In the material below, print every line exactly and omit the pictures.

Input records:
****************************************

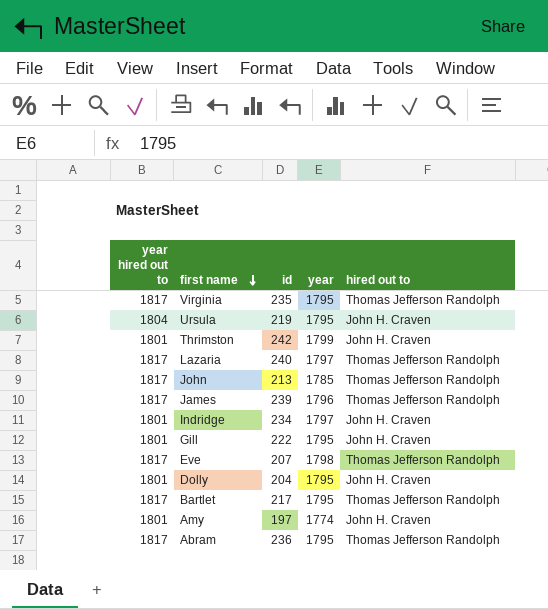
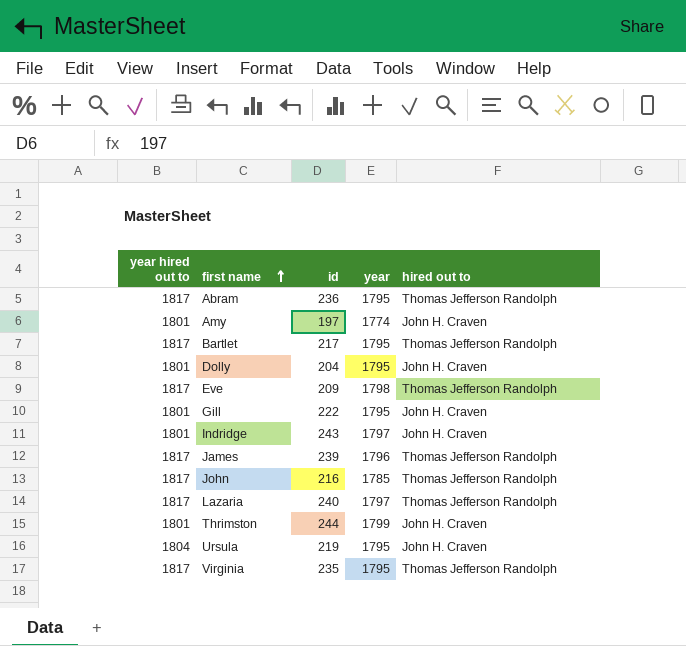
row order: first name descending -> first name ascending
Eve | id: 207 -> 209
Indridge | id: 234 -> 243
John | id: 213 -> 216
Thrimston | id: 242 -> 244

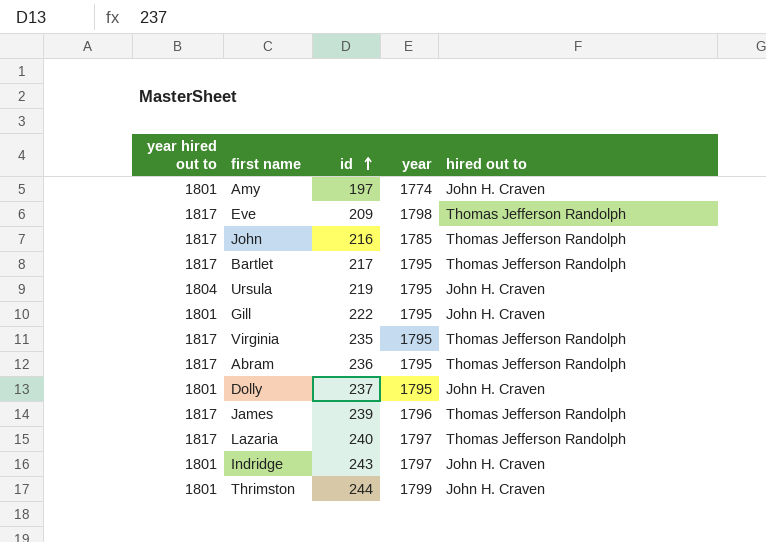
row order: first name ascending -> id ascending
Dolly | id: 204 -> 237

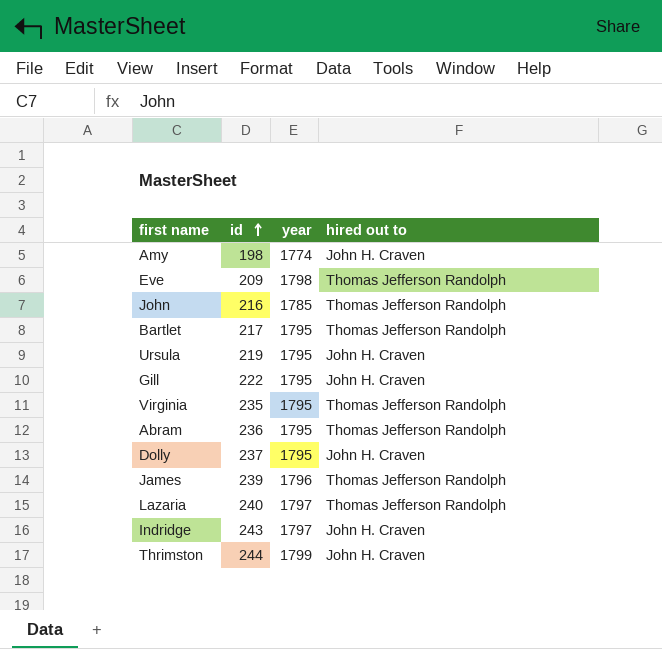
column year hired out to | position: 1 -> none
Amy | id: 197 -> 198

****************************************

Result for this task:
row order: first name descending -> first name ascending
Eve | id: 207 -> 209
Indridge | id: 234 -> 243
John | id: 213 -> 216
Thrimston | id: 242 -> 244

row order: first name ascending -> id ascending
Dolly | id: 204 -> 237

column year hired out to | position: 1 -> none
Amy | id: 197 -> 198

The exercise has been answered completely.